### What the task asks
Output nothing except the lines from the one containing "background: #84cc16 ->" through the final line of the data, both included, typed exactly, minus the pictures.

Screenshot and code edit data
- Opening Delimiter -
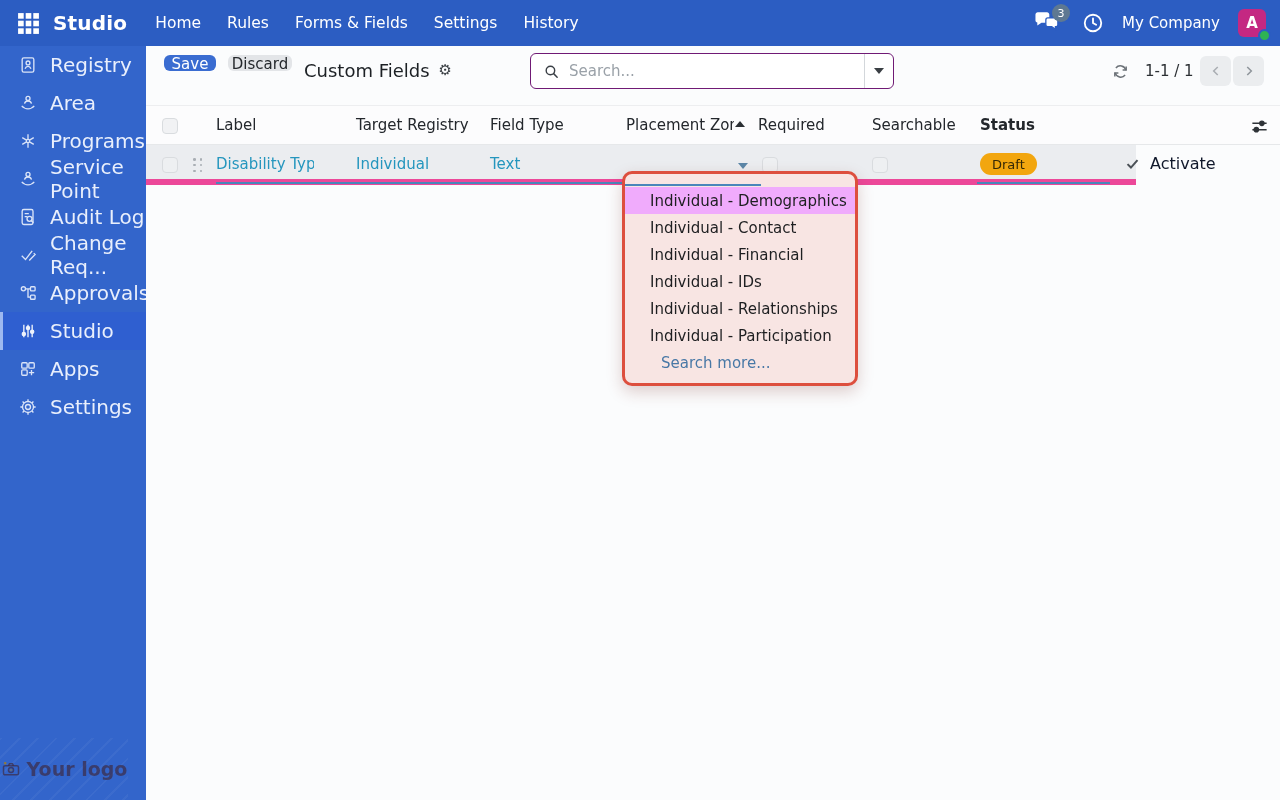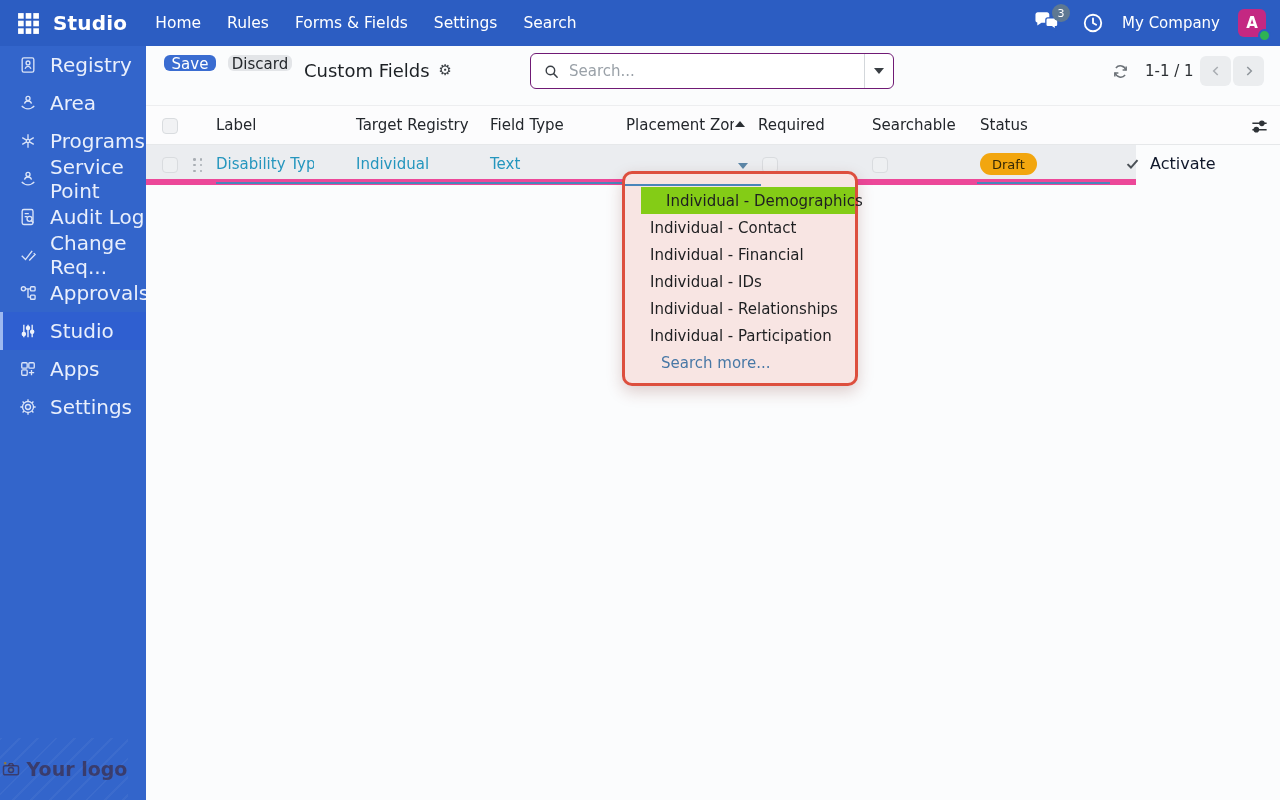"Search" div.navitem { text: Search -> History }
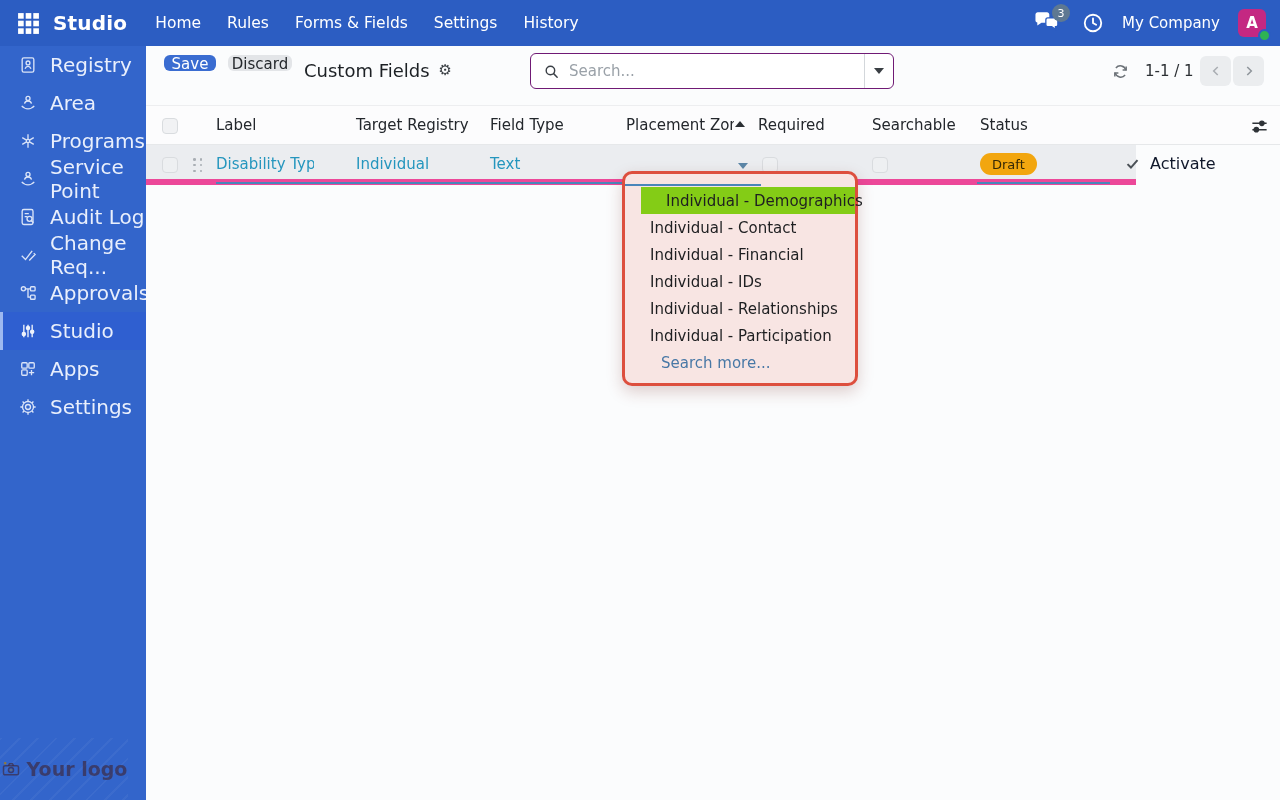"Status" div.th { font-weight: none -> bold }
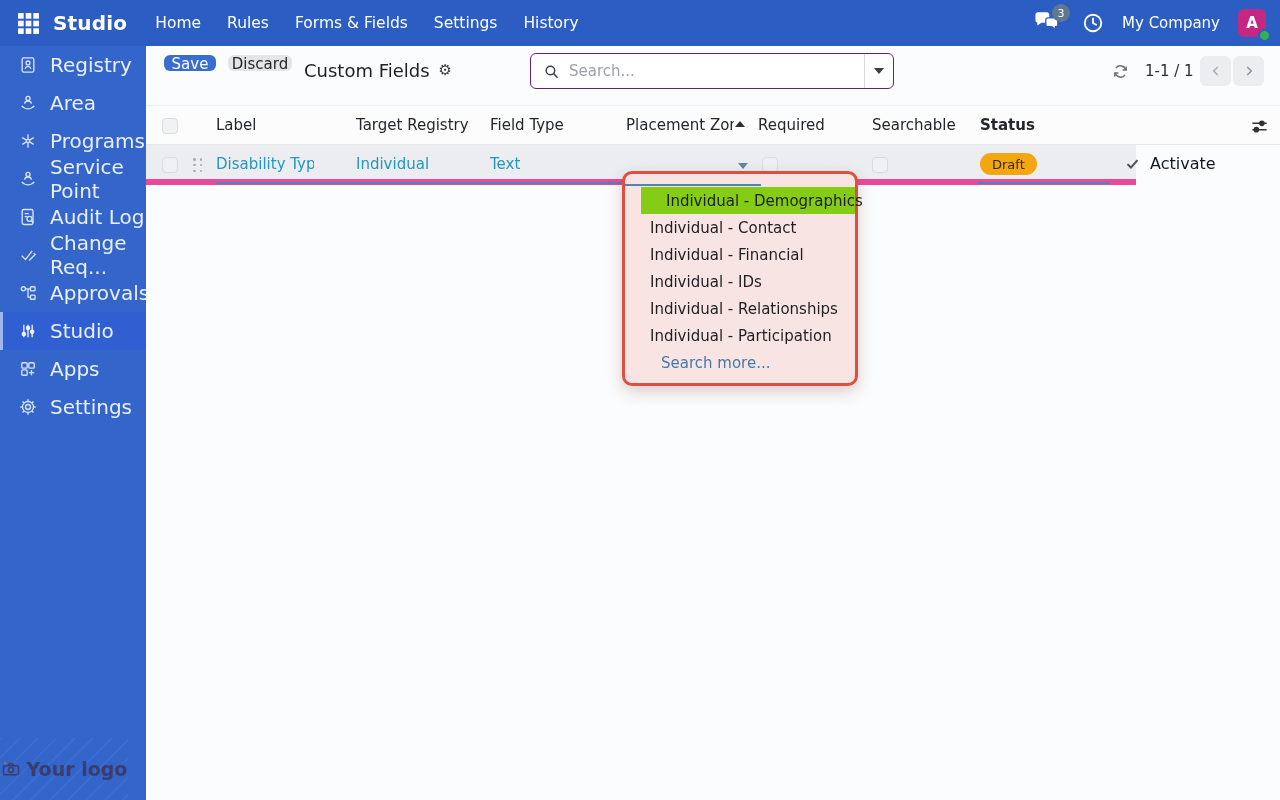"Individual - Demographics" .opt.hl { background: #84cc16 -> #f0abfc; margin-left: 16px -> none }
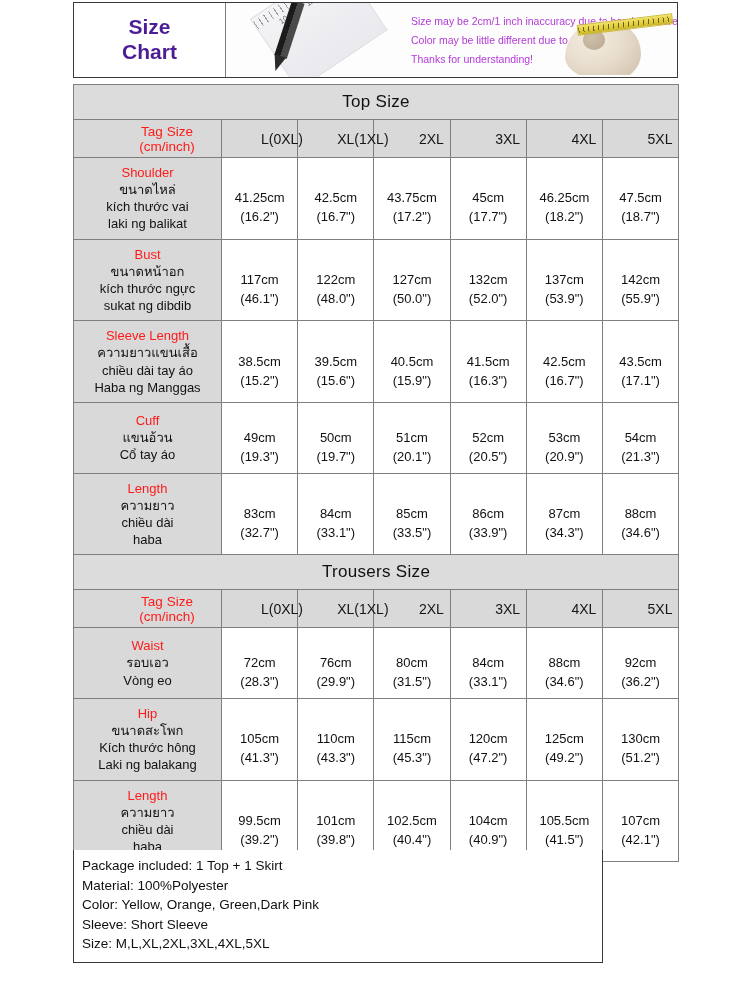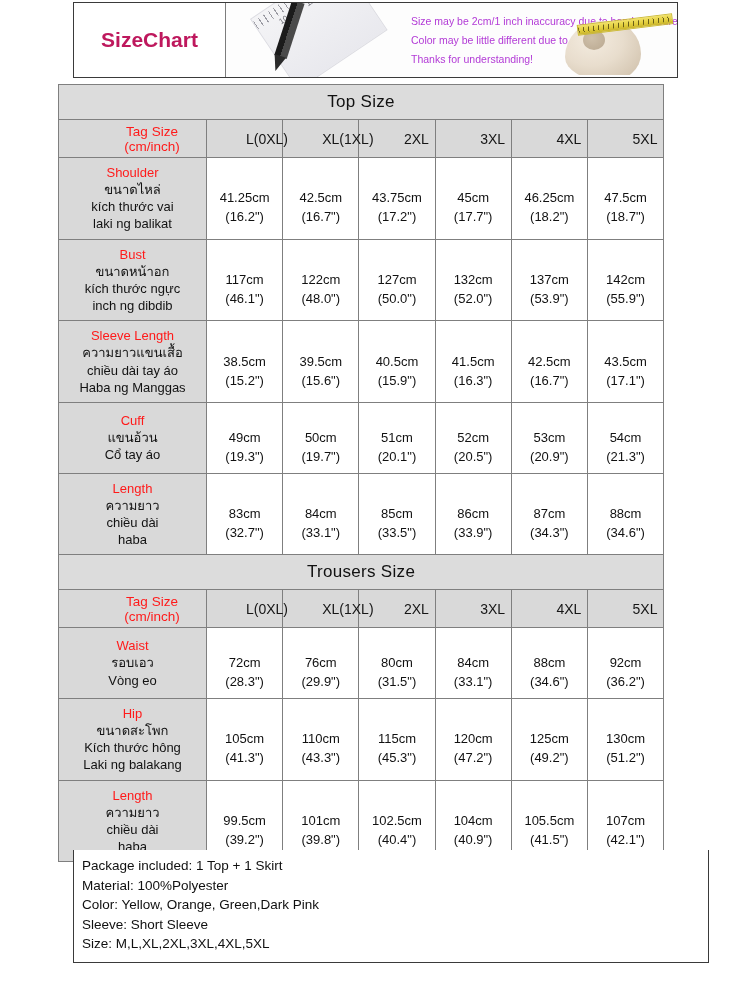"Size" .banner-title { color: #be185d -> #4c1d95; flex-direction: row -> column }
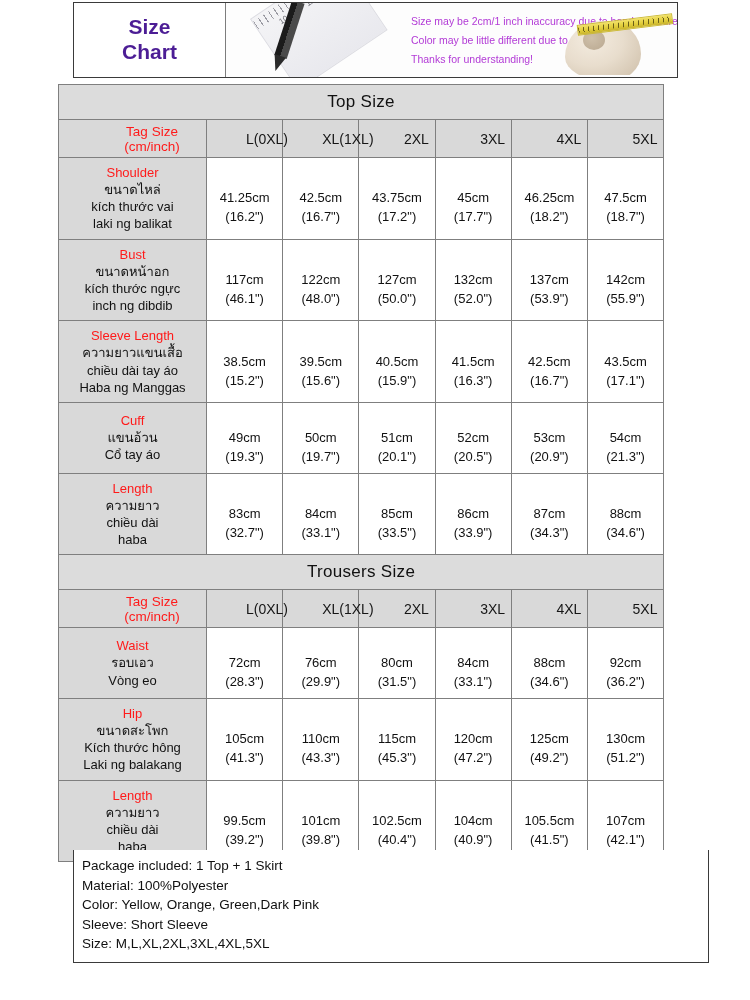"Top Size" .chart { left: 58px -> 73px }
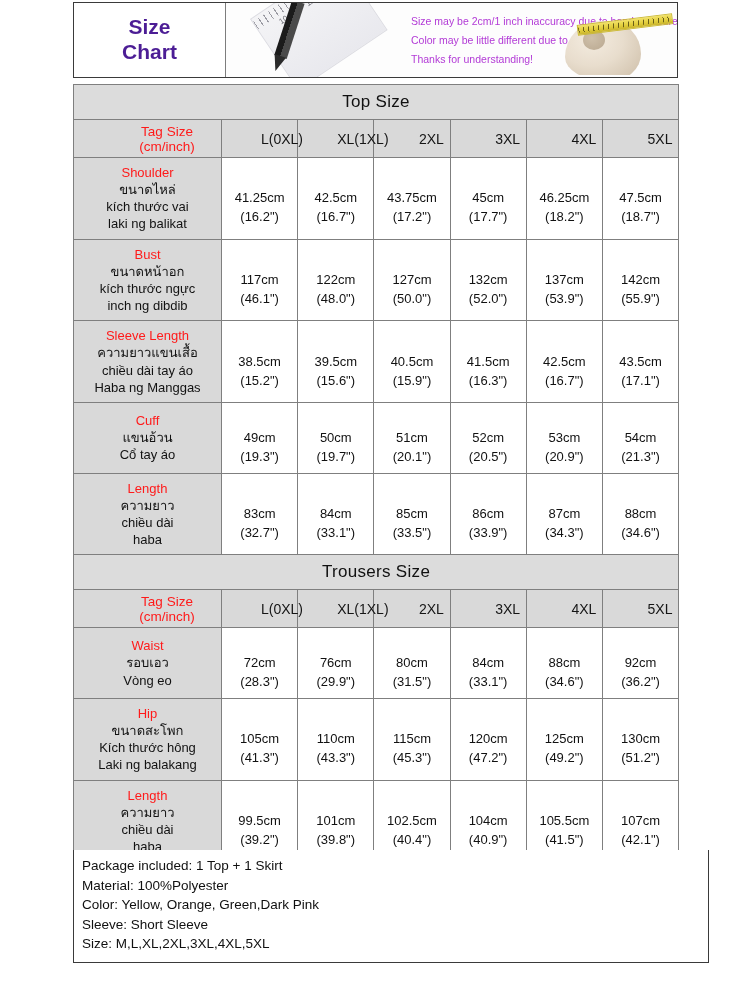"inch ng dibdib" span.sub { text: inch -> sukat }
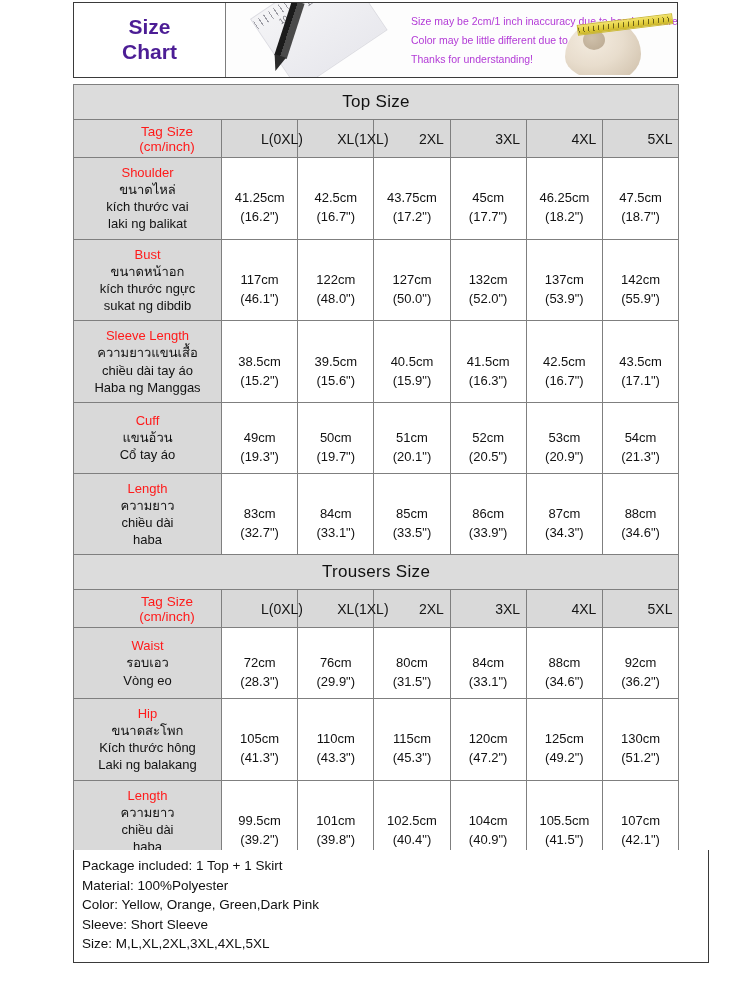"Package included: 1 Top +" .footer { width: 636px -> 530px }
- Closing Delimiter -
### Written solution
"Individual - Demographics" .opt.hl { background: #84cc16 -> #f0abfc; margin-left: 16px -> none }
"Size" .banner-title { color: #be185d -> #4c1d95; flex-direction: row -> column }
"Top Size" .chart { left: 58px -> 73px }
"inch ng dibdib" span.sub { text: inch -> sukat }
"Package included: 1 Top +" .footer { width: 636px -> 530px }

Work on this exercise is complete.